Craig and I went to Jack’s school Field Day yesterday. It was a gorgeous spring day in the South – clear blue skies, temps in the low 80s. I strapped Craig into the ergo baby carrier, put a blanket over his exposed skin (but failed to put sunblock on my own . . . DUH), and we trooped all over the athletic fields of Jack’s little school, watching kids frolic and compete and have a blast.
I love Jack’s school. This Field Day was well-organized, fun, an important day of exercise and competition and enjoyment, despite the academic pressure to study for standardized tests. (DOWN WITH COMMON CORE! But that’s another post for another day.)
The kids all divided up by grade, and started the day with a fun run. Fifth grade boys ran first, then fifth grade girls, then fourth grade boys, and on and on down until kindergarten was last. The other children were permitted to mill about on the field and cheer each other on, but the kindergarten classes had to be contained on the bleachers. They had a DJ and huge speakers blasting fun and very loud music. Craig fussed a bit, but I held his ears and moved away from the noise, and he simmered down.
The children had clearly been coached on How to Be A Good Sport. They solemnly lectured me on the following important truths, truths that each child independently recited verbatim: “It doesn’t matter if you win or lose;” “The only important thing is to have fun;” “We cheer for every team.” It was super cute, and the coaching apparently worked, because nobody cried about losing and nobody crowed when they won. This is a big deal especially for our Jack, who has traditionally been THE WORST when we play family board games. He was great on this day . . . I think our brainwashing (and his teacher’s), plus the maturity of being Almost Six, have all worked in tandem to create a pretty good sport where once there was a little brat flipping over the gameboard in fury when he lost.
After the fun run, we had a snack in the shade of a dogwood tree (all set out and ready for us in a labeled area of the playing field, which is a pretty big organizational accomplishment when you have about 40 different classrooms that all need their ice chests dragged to various spots right on time). Then each grade level rotated through several different relay games set up in different areas of the fields. I.e. each class lines up at a starting line. When the starting gun goes off, the first kid throws on some pool floaties, runs across the field to run twice around a cone, then comes back and transfers the floaties to the next kid in line. That sort of thing.
One of the rotations was a free play in an area full of bouncy castles and inflatable slides. The kids took off their shoes and lined them up against the fence, then ran around the orange dirt in their socks, getting completely filthy and having a blast. Craig and I defected to the dugout during this one, getting some shade and a much-needed nap. I chatted to Jack’s classmate’s grandma, who had just married off her daughter and showed me dozens of pictures of the wedding and told me happily all about the glorious day.

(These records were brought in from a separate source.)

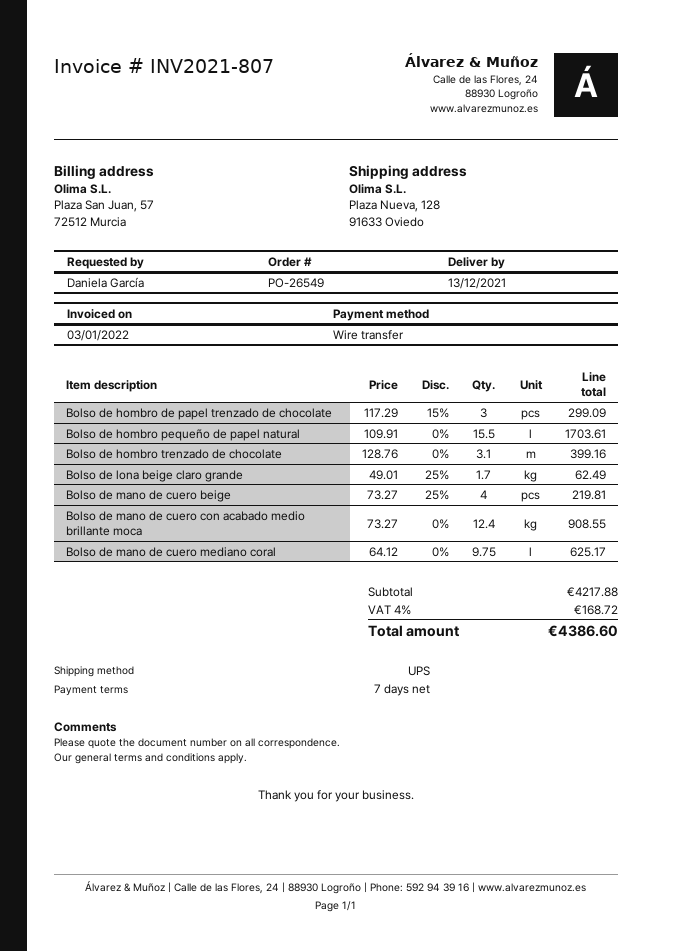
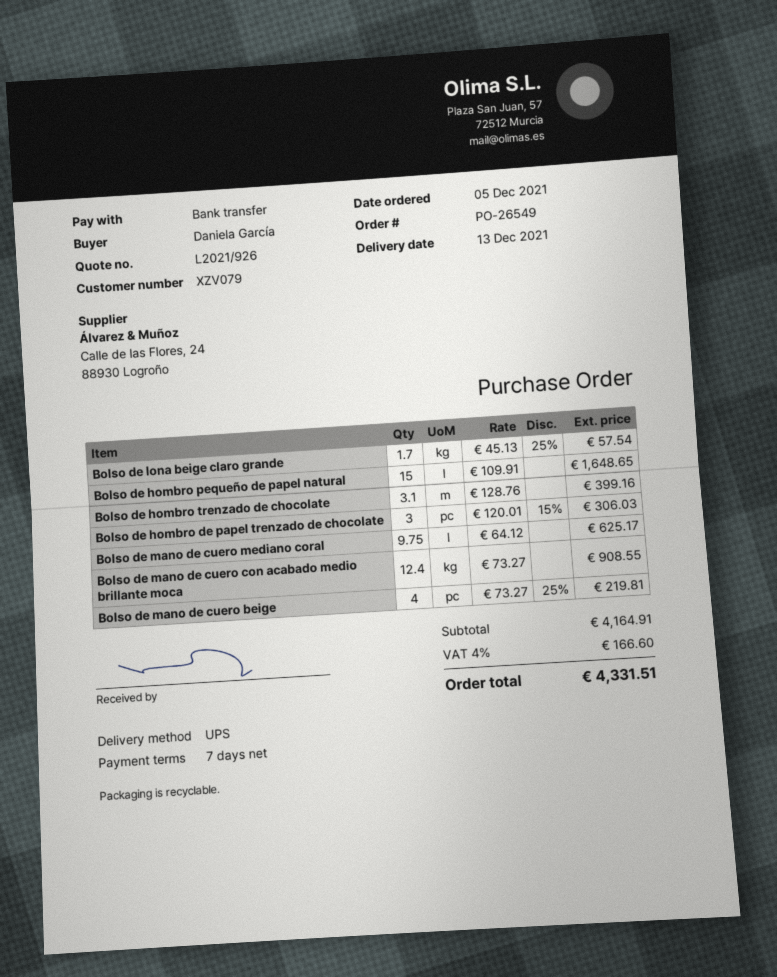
Bolso de hombro de papel trenzado de chocolate: 3 x 117.29 - 15% = 299.09 -> 3 x 120.01 - 15% = 306.03
Bolso de hombro pequeño de papel natural: 15.5 x 109.91 = 1703.61 -> 15 x 109.91 = 1648.65
Bolso de lona beige claro grande: 1.7 x 49.01 - 25% = 62.49 -> 1.7 x 45.13 - 25% = 57.54
subtotal: 4217.88 -> 4164.91
tax: 4% = 168.72 -> 4% = 166.60
total: 4386.60 -> 4331.51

I tried to do the perfect blend of supervising, and also hanging back and letting the kids just be themselves on a fun day. It was really a special thing to be a fly on the wall and watch Jack interact with his classmates. As has been true in every one of his classes so far, Jack is really popular and well-liked. Kids want to sit by him, kids hug him and joke with him, and he is really kind to them all. They have fun. This makes my heart sing, it really does. You can measure a person’s happiness by the quality of his friendships – and by that measure, Jack is a pretty happy boy. He’s good at making friends, good at being a friend, and I just love knowing that.

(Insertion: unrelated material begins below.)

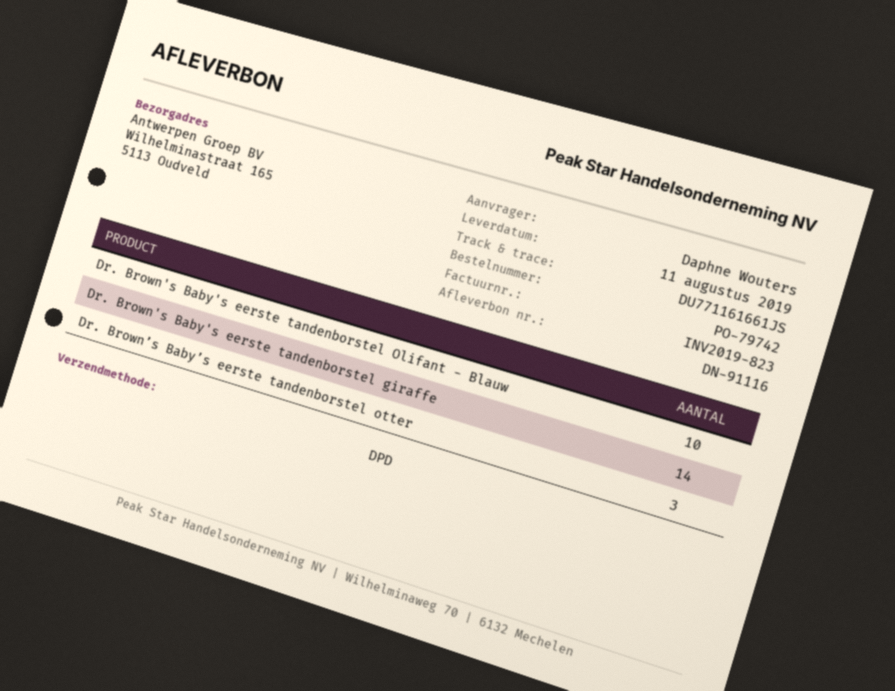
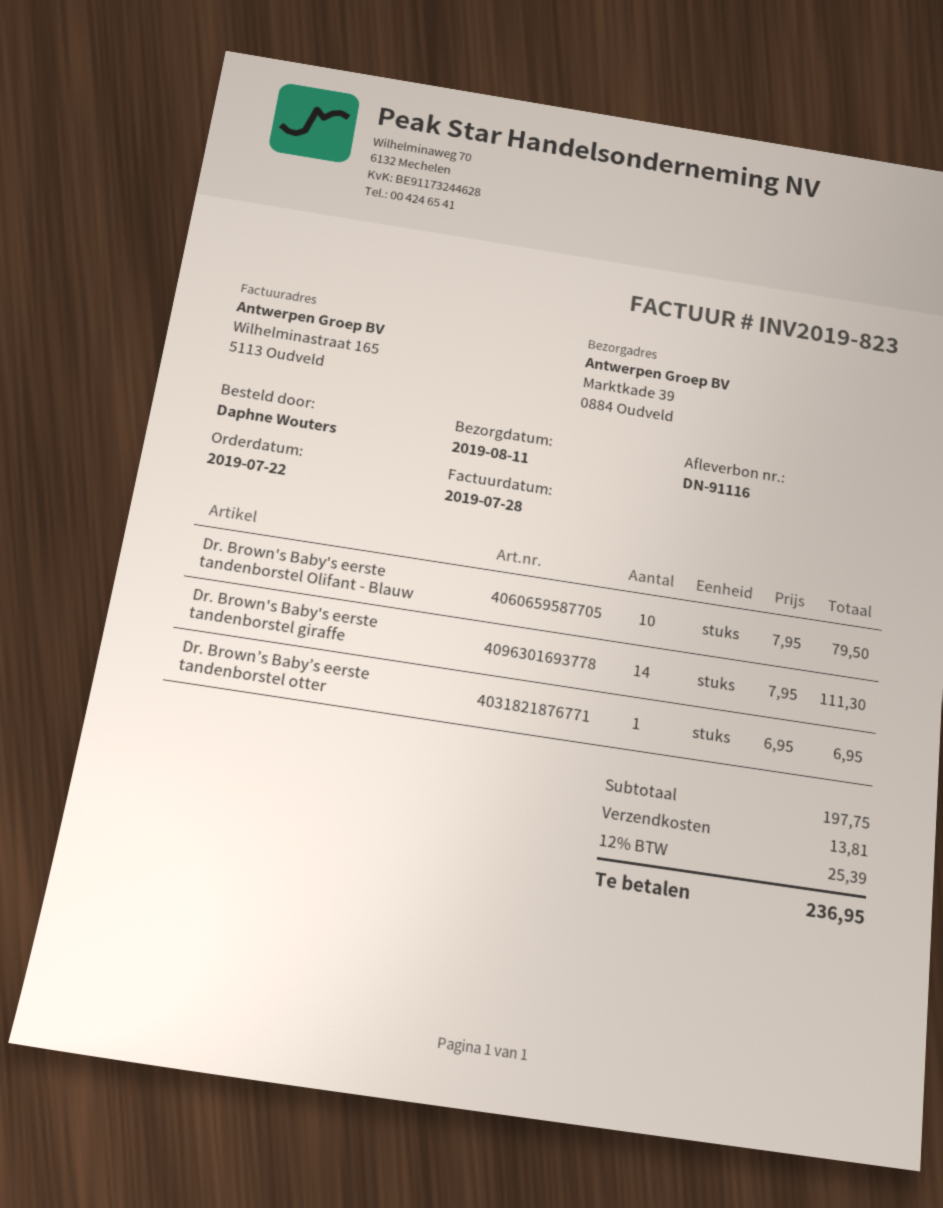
ship to: Wilhelminastraat 165, 5113 Oudveld -> Marktkade 39, 0884 Oudveld
Dr. Brown’s Baby’s eerste tandenborstel otter: 3 -> 1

Another Mr. Popular on this particular day was Craig. The children ADORED him, all of them. They tickled his feet, rubbed his head, stroked his little legs (poking out of the baby carrier I wore him in for most of the day). Eventually, when my lower back was on fire from carrying him, I went to the car to get the car-seat and put him in that. I set him on the ground, and he was like an industrial strength magnet, pulling all of the children towards him. He’s a trooper and didn’t mind at all, he’s used to being manhandled by his brothers.
Anyway, we had a great time. I’ve enjoyed my little taste of being a stay at home mom. I’ve never had any qualms about working as a lawyer, and I still don’t. But this little three month lark has been fun. I imagine SAHMs would enjoy the odd day when they leave the kids with a babysitter, put on professional clothes, and go do something totally adult, like take a class, attend a meeting of a charitable organization they volunteer for, freelance . . . (Whether they get to do these things with any regularity is another question, but my point is I think they’d like to, at least once in a while. Or at least I would, in their shoes.) Similarly, I’ve enjoyed hanging up the suits for a bit and seeing what life is like when I can go to every elementary school function and support the teacher, when I get to hang with the boys as soon as they get home from school – when my whole, sole job is to take care of these chitlins and this house. It was a nice little window into that alternate life. I don’t pine for it, and I don’t feel guilty that my kids don’t have a stay-at-home parent . . . but I did enjoy playing at it for a little while.
And now, we are on the down slope to the end of the year. Jack’s about to be a first grader, Liam is entering preK 4. What a fun time of life for us, what a blast. Love my boys.